Nel cuore dei Quartieri Spagnoli, a Largo Maradona, sta per nascere un murale che ritrae Papa Francesco e Diego Armando Maradona abbracciati, ispirato a una celebre fotografia. L’iniziativa è promossa da La Bodega de Dios, associazione che cura il sito simbolo del culto popolare dedicato al Pibe de Oro.
A realizzare l’opera sarà lo street artist argentino Juan Pablo Gimenez, già autore di numerosi ritratti di Diego. «Sarà un omaggio al Papa argentino nella città di Maradona – racconta Gimenez –. Conto di completarlo entro due settimane». Un segno tangibile dell’unione tra il sacro e il profano, tra la fede e la passione popolare che animano Napoli.

Una statua in bronzo per raccontare la speranza

Anche l’arte scultorea si mobilita. L’artista Domenico Sepe sta lavorando a una statua a grandezza naturale dedicata a Papa Francesco. «Sarà un’opera in bronzo che racconterà il tema della speranza – spiega Sepe –. Mi piacerebbe che fosse ospitata nel Duomo di Napoli o in un’altra chiesa cittadina». La scultura, nata da un’idea personale dell’artista, sarà completata subito dopo l’estate e rappresenterà un ulteriore ponte tra Napoli e il suo Papa.

In consiglio comunale la proposta di intitolare uno slargo

Anche il Consiglio comunale di Napoli si muove per rendere omaggio a Bergoglio.

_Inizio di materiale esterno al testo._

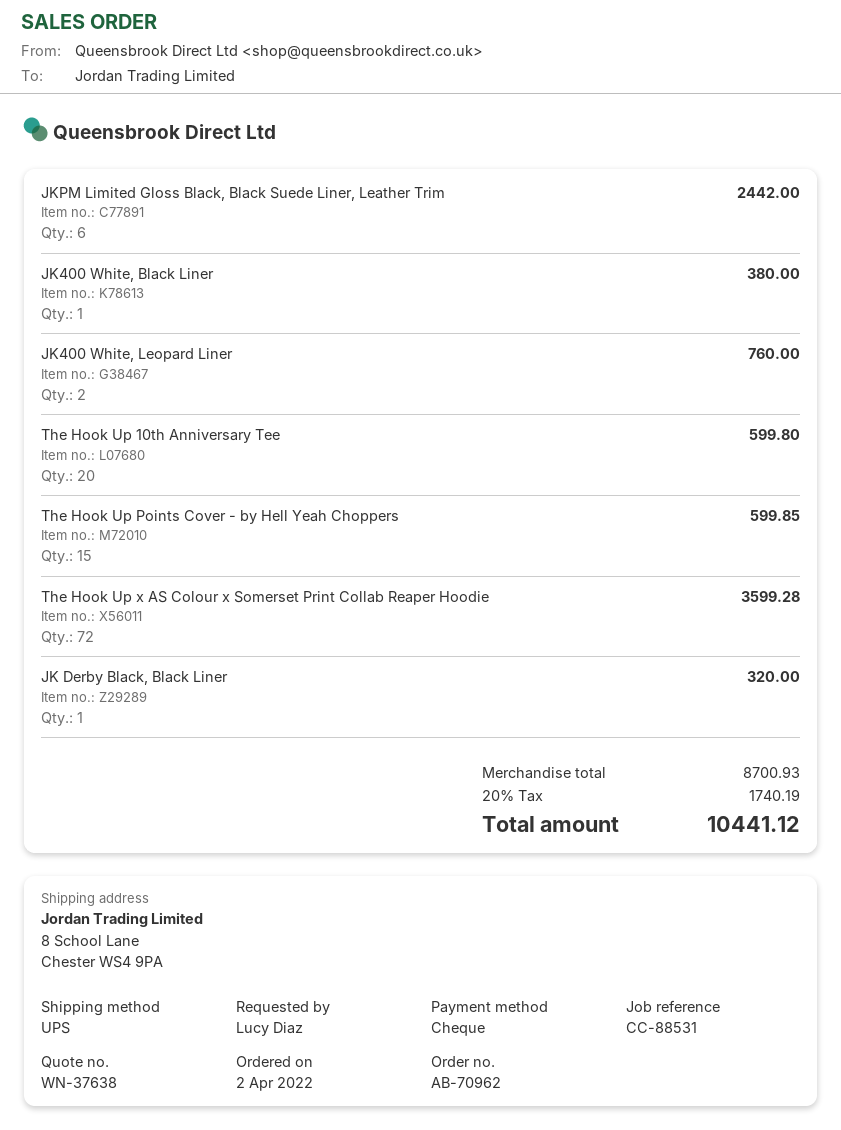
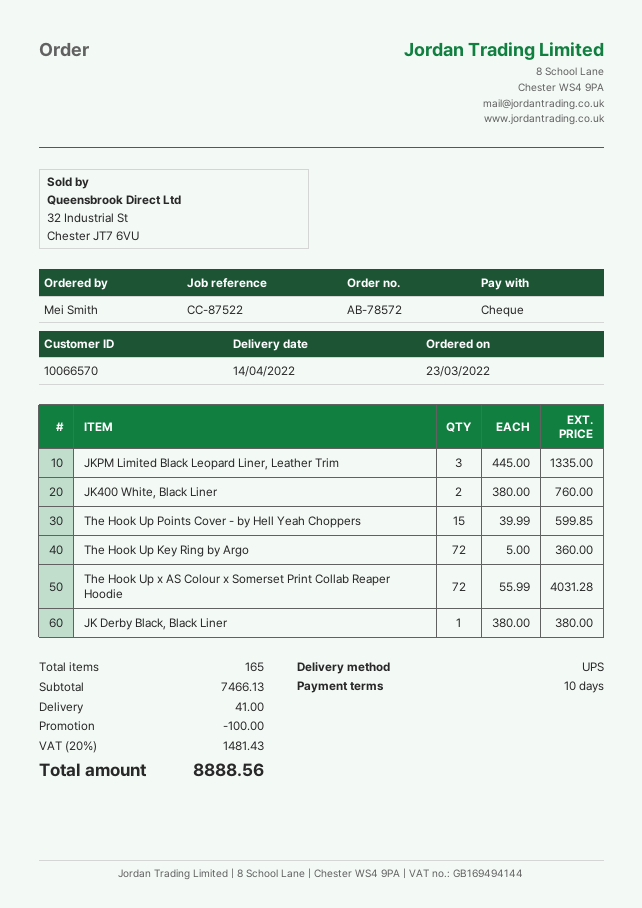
order number: AB-70962 -> AB-78572
order date: 2022-04-02 -> 2022-03-23
reference: CC-88531 -> CC-87522
ordered by: Lucy Diaz -> Mei Smith
JKPM Limited Gloss Black, Black Suede Liner, Leather Trim: 6 for 2442.00 -> none
JK400 White, Black Liner: 1 for 380.00 -> 2 for 760.00
JK400 White, Leopard Liner: 2 for 760.00 -> none
The Hook Up 10th Anniversary Tee: 20 for 599.80 -> none
The Hook Up x AS Colour x Somerset Print Collab Reaper Hoodie: 72 for 3599.28 -> 72 for 4031.28
JK Derby Black, Black Liner: 1 for 320.00 -> 1 for 380.00
JKPM Limited Black Leopard Liner, Leather Trim: none -> 3 for 1335.00
The Hook Up Key Ring by Argo: none -> 72 for 360.00
subtotal: 8700.93 -> 7466.13
discount: none -> 100.00
shipping: none -> 41.00
tax: 20% = 1740.19 -> 20% = 1481.43
total: 10441.12 -> 8888.56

È pronta infatti una proposta per intitolare a Papa Francesco lo slargo davanti alla Basilica dell’Incoronata Madre del Buon Consiglio a Capodimonte, nota anche come la “piccola San Pietro” per la sua somiglianza con la basilica vaticana.
Il documento, firmato dal consigliere Gennaro Demetrio Paipais del gruppo “Manfredi sindaco”, impegna il sindaco e la giunta ad avviare subito l’iter per la deroga alla norma che richiederebbe dieci anni dalla scomparsa per un’intitolazione. «Il rapporto tra Papa Francesco e Napoli è stato profondo e ricco di significati», si legge nella proposta, che potrebbe essere votata già nelle prossime ore con il consenso unanime dell’assemblea.

Un legame profondo tra Napoli e Papa Francesco

Le due visite pastorali di Francesco a Napoli hanno lasciato un segno indelebile nella memoria collettiva, soprattutto tra i più fragili. Ora, in una città dove il sacro e il popolare si intrecciano senza confini, l’omaggio al Papa argentino assume un significato ancora più intenso, rendendo visibile la gratitudine di Napoli a chi ha incarnato la speranza dei popoli del Sud.